É interessante também que,
embora seja um quadradinho dentro de Goiás, que fala bolacha, a nova capital
Brasília mantém a tradição da anterior – muito provavelmente pela origem
sobretudo nordestina de sua população – e fala biscoito. A qualquer
carioca ou brasiliense que pense que isso conta como prova de que biscoito é
forma preferível, porém, vale lembrar que em Portugal, pátria-mãe da língua, a
forma usada em todo o país é bolacha – como se vê, por
exemplo, nos supermercados portugueses:
Ainda do ponto de vista
linguístico, há duas observações que podem ser feitas sobre o tema: a primeira
é que a dicotomia bolacha-biscoito acaba influenciando a fala de brasileiros
mesmo quando não usam propriamente nenhuma das duas palavras. Como? Ao usar o
nome das marcas da foto que abre este texto, por exemplo, um
paulista (ou sulista, mato-grossense, amazonense) dirá que comprou “uma Bono“,
“uma Passatempo“, “uma Negresco“, “uma Oreo” (ou seja, “uma bolacha Bono“,
“uma bolacha Passatempo“), enquanto um carioca, capixaba ou
pernambucano dirá, referindo-se aos produtos dessas marcas brasileiras, “um
Bono“, “um Passatempo“, “um Negresco“, “um Oreo“.

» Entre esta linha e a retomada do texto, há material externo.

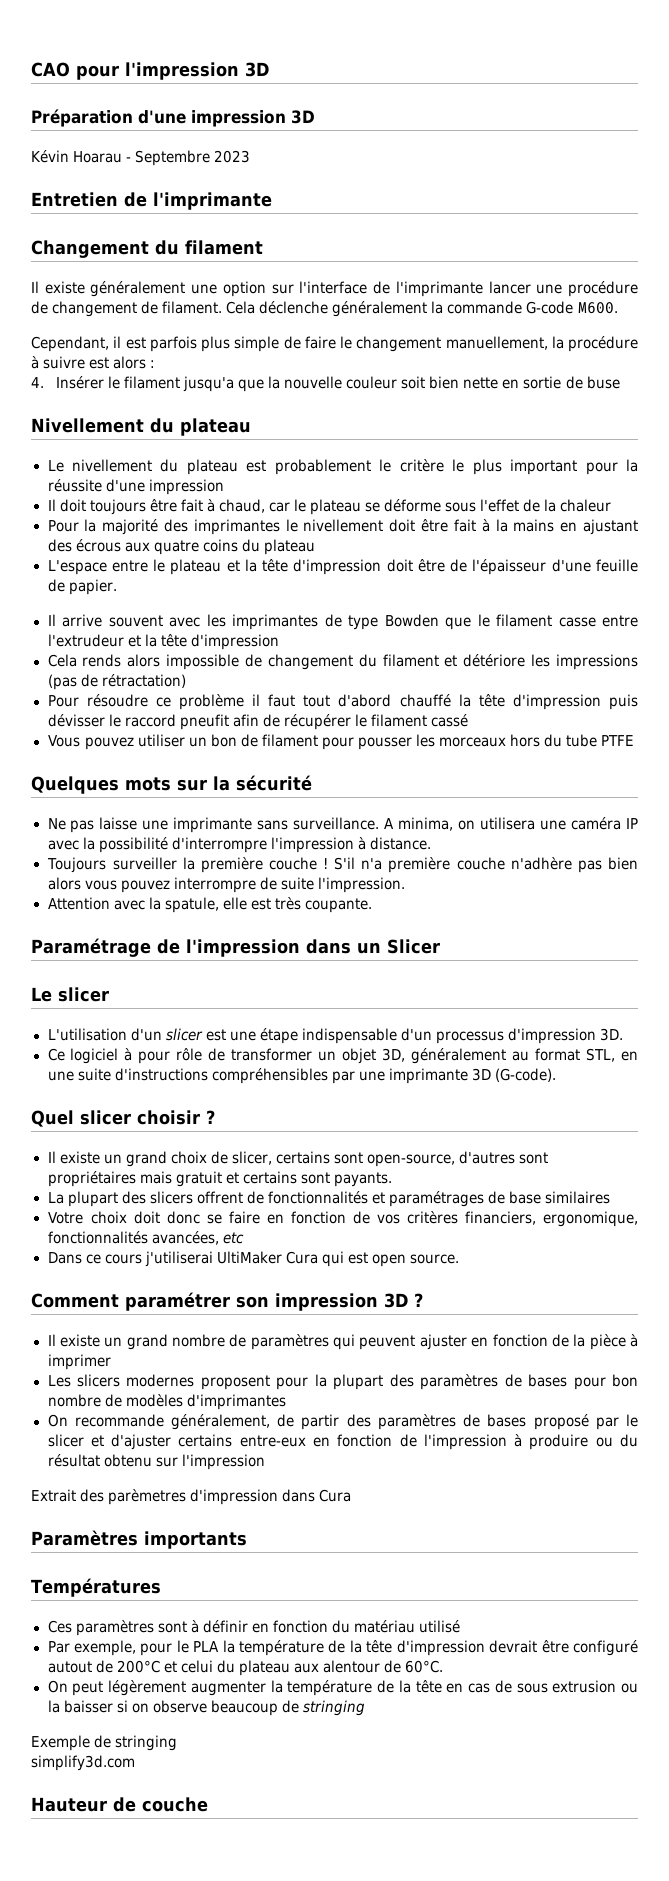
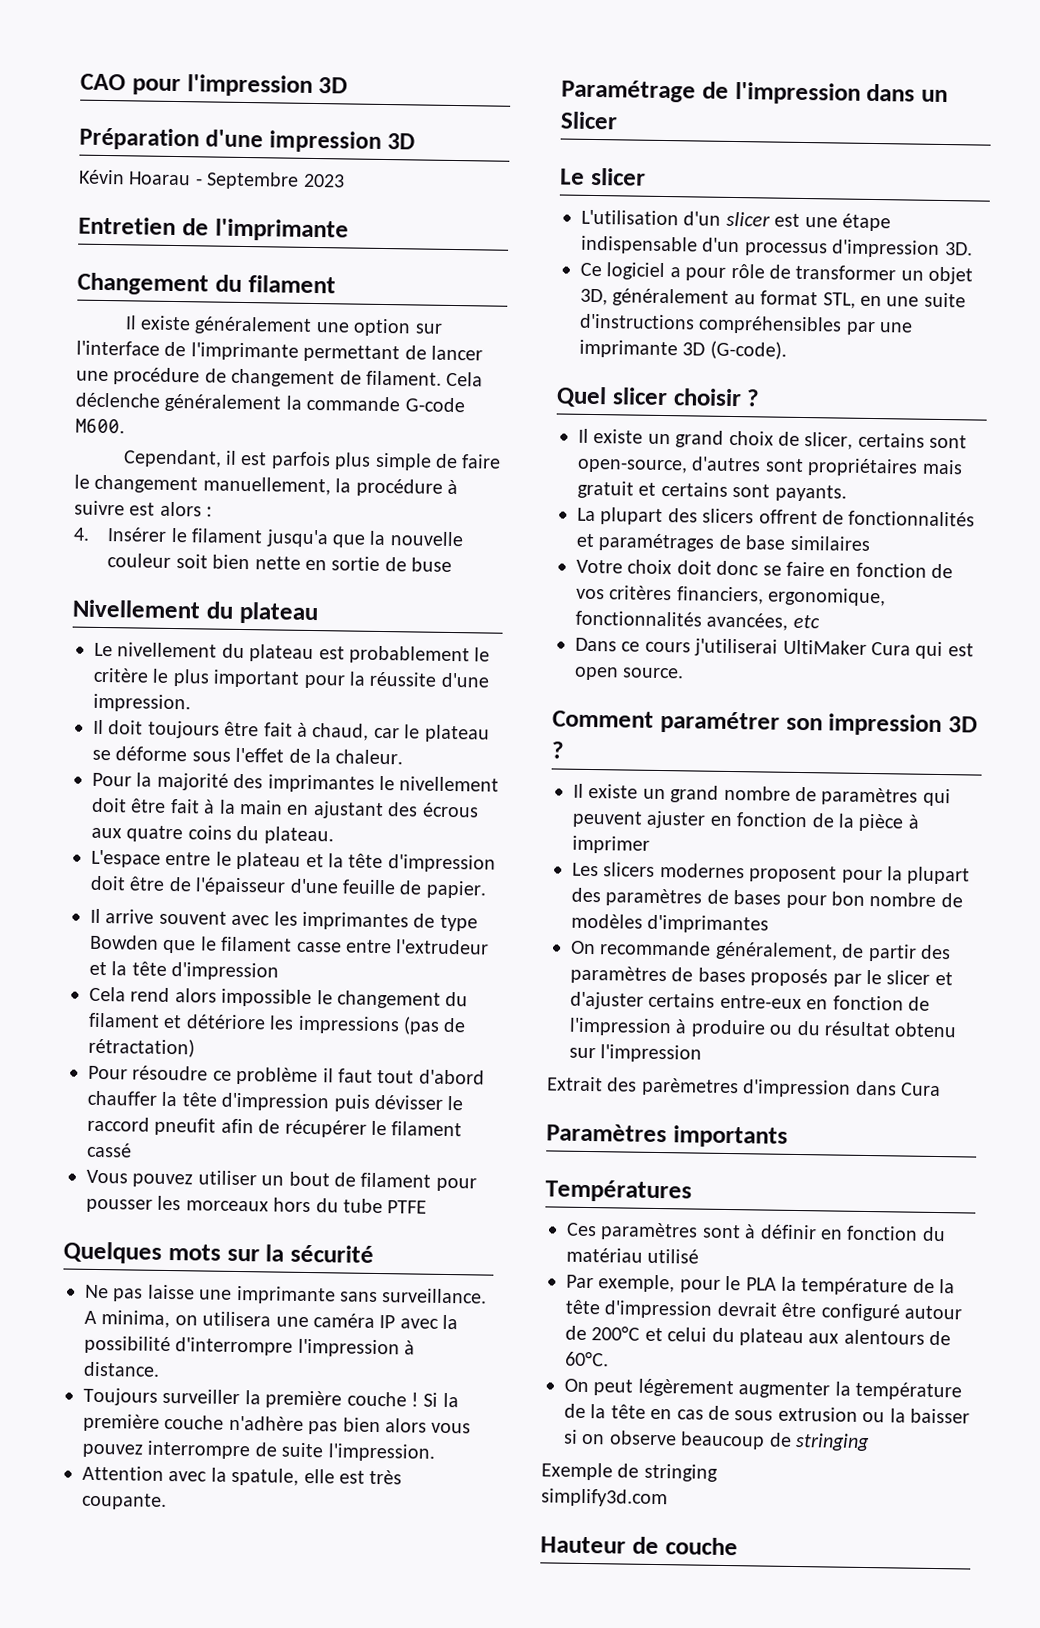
- Il existe généralement une option sur l'interface de l'imprimante lancer une procédure de changement de filament.
+ Il existe généralement une option sur l'interface de l'imprimante permettant de lancer une procédure de changement de filament.
- Le nivellement du plateau est probablement le critère le plus important pour la réussite d'une impression
+ Le nivellement du plateau est probablement le critère le plus important pour la réussite d'une impression.
- Il doit toujours être fait à chaud, car le plateau se déforme sous l'effet de la chaleur
+ Il doit toujours être fait à chaud, car le plateau se déforme sous l'effet de la chaleur.
- Pour la majorité des imprimantes le nivellement doit être fait à la mains en ajustant des écrous aux quatre coins du plateau
+ Pour la majorité des imprimantes le nivellement doit être fait à la main en ajustant des écrous aux quatre coins du plateau.
- Cela rends alors impossible de changement du filament et détériore les impressions (pas de rétractation)
+ Cela rend alors impossible le changement du filament et détériore les impressions (pas de rétractation)
- Pour résoudre ce problème il faut tout d'abord chauffé la tête d'impression puis dévisser le raccord pneufit afin de récupérer le filament cassé
+ Pour résoudre ce problème il faut tout d'abord chauffer la tête d'impression puis dévisser le raccord pneufit afin de récupérer le filament cassé
- Vous pouvez utiliser un bon de filament pour pousser les morceaux hors du tube PTFE
+ Vous pouvez utiliser un bout de filament pour pousser les morceaux hors du tube PTFE
- S'il n'a première couche n'adhère pas bien alors vous pouvez interrompre de suite l'impression.
+ Si la première couche n'adhère pas bien alors vous pouvez interrompre de suite l'impression.
- Ce logiciel à pour rôle de transformer un objet 3D, généralement au format STL, en une suite d'instructions compréhensibles par une imprimante 3D (G-code).
+ Ce logiciel a pour rôle de transformer un objet 3D, généralement au format STL, en une suite d'instructions compréhensibles par une imprimante 3D (G-code).
- On recommande généralement, de partir des paramètres de bases proposé par le slicer et d'ajuster certains entre-eux en fonction de l'impression à produire ou du résultat obtenu sur l'impression
+ On recommande généralement, de partir des paramètres de bases proposés par le slicer et d'ajuster certains entre-eux en fonction de l'impression à produire ou du résultat obtenu sur l'impression
- Par exemple, pour le PLA la température de la tête d'impression devrait être configuré autout de 200°C et celui du plateau aux alentour de 60°C.
+ Par exemple, pour le PLA la température de la tête d'impression devrait être configuré autour de 200°C et celui du plateau aux alentours de 60°C.

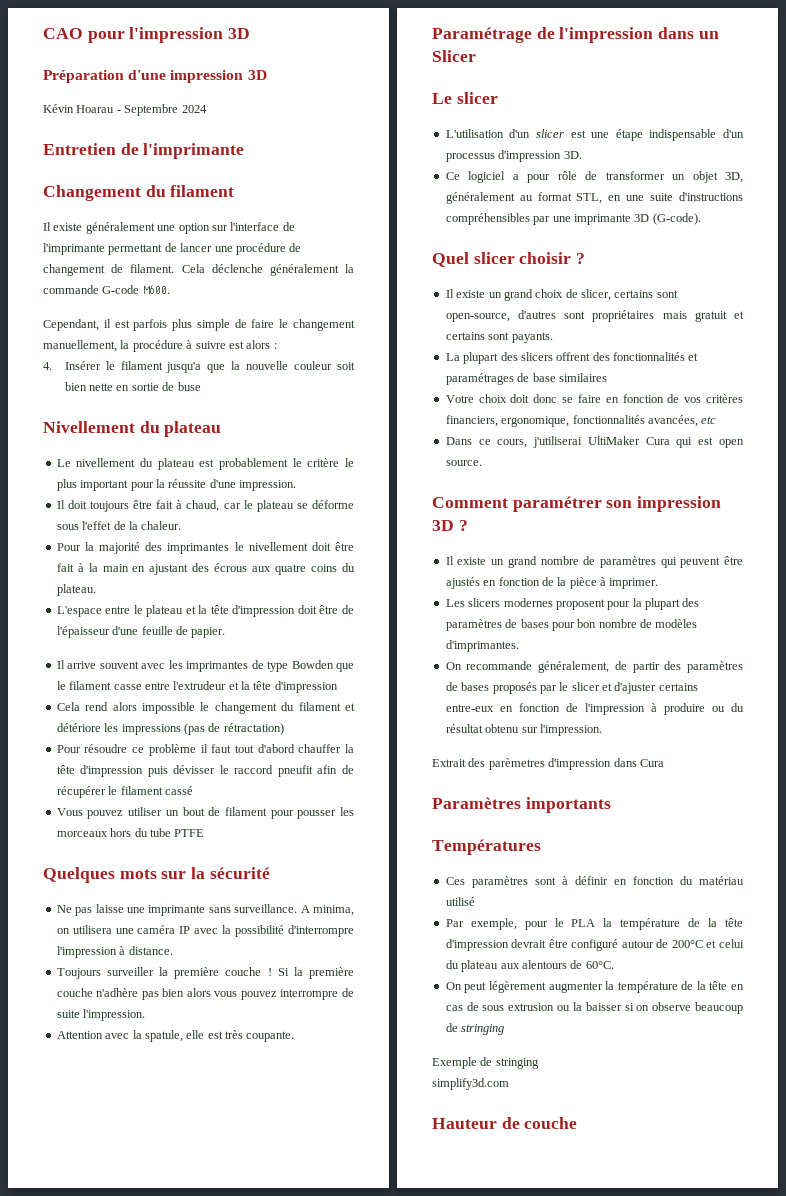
- Kévin Hoarau - Septembre 2023
+ Kévin Hoarau - Septembre 2024
- La plupart des slicers offrent de fonctionnalités et paramétrages de base similaires
+ La plupart des slicers offrent des fonctionnalités et paramétrages de base similaires
- Dans ce cours j'utiliserai UltiMaker Cura qui est open source.
+ Dans ce cours, j'utiliserai UltiMaker Cura qui est open source.
- Il existe un grand nombre de paramètres qui peuvent ajuster en fonction de la pièce à imprimer
+ Il existe un grand nombre de paramètres qui peuvent être ajustés en fonction de la pièce à imprimer.
- Les slicers modernes proposent pour la plupart des paramètres de bases pour bon nombre de modèles d'imprimantes
+ Les slicers modernes proposent pour la plupart des paramètres de bases pour bon nombre de modèles d'imprimantes.
- On recommande généralement, de partir des paramètres de bases proposés par le slicer et d'ajuster certains entre-eux en fonction de l'impression à produire ou du résultat obtenu sur l'impression
+ On recommande généralement, de partir des paramètres de bases proposés par le slicer et d'ajuster certains entre-eux en fonction de l'impression à produire ou du résultat obtenu sur l'impression.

O segundo debate linguístico
suscitado pelo tema vem do relato de pessoas da área do Brasil que fala
bolacha (a maior parte do Brasil) que afirmam conhecer pessoas que usam o termo
“bolacha” no dia a dia, mas que, quando querem falar de forma mais “chique” –
no trabalho, por exemplo -, usam “biscoito”.
Essa mudança forçada revela
simplesmente ignorância, já que biscoito não é mais formal, nem mais correto,
nem mais chique do que bolacha. Vê-se aí apenas mais um reflexo do fenômeno, já
várias vezes abordado aqui na página, de hipercorreção: o mal da
insegurança linguística que atinge muitos brasileiros, que faz que pensem que,
“se eu normalmente falo assim, o mais ‘correto’ deve ser da outra forma“.
É o mesmo caso, como já vimos,
dos brasileiros que falam “num” (forma corretíssima e a preferida de nossos melhores escritores), mas só escrevem “em um”, por a acharem mais chique. Não sejam
cafonas: se falam “num” e “numa”, como todos os portugueses e os melhores
escritores brasileiros, então façam como os portugueses (e nossos melhores
escritores) e escrevam num e numa; do mesmo modo,
se na sua região se diz bolacha, faça como os portugueses (e a maior parte dos
brasileiros), e escreva e diga, em qualquer contexto, bolacha.
Bolacha ou biscoito, de uma
vez por todas: os dois termos sendo sinônimos, perfeitamente corretos e
intercambiáveis mesmo do ponto de vista legal, não há
razão para evitar – ou preferir – um ou outro.